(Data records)
————————

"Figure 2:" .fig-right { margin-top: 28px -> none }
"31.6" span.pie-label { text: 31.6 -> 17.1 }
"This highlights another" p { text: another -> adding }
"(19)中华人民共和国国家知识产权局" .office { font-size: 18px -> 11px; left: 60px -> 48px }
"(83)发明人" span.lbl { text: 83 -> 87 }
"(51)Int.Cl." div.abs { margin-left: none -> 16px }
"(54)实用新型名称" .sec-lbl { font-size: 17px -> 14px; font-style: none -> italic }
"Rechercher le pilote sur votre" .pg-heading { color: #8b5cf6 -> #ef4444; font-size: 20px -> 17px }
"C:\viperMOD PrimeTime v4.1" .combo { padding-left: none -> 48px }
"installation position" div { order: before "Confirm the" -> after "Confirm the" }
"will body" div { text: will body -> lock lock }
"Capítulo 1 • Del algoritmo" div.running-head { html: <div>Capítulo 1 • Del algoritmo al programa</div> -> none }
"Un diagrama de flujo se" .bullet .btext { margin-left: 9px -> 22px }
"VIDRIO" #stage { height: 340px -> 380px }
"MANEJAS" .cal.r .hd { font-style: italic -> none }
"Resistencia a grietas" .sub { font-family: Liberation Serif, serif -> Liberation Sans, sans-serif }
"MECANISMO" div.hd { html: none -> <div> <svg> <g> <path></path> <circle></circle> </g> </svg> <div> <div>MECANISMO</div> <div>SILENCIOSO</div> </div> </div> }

————————

Exercise aim: Check every line above for the string "italic", and copy the ones that have it.

Exercise response:
"(54)实用新型名称" .sec-lbl { font-size: 17px -> 14px; font-style: none -> italic }
"MANEJAS" .cal.r .hd { font-style: italic -> none }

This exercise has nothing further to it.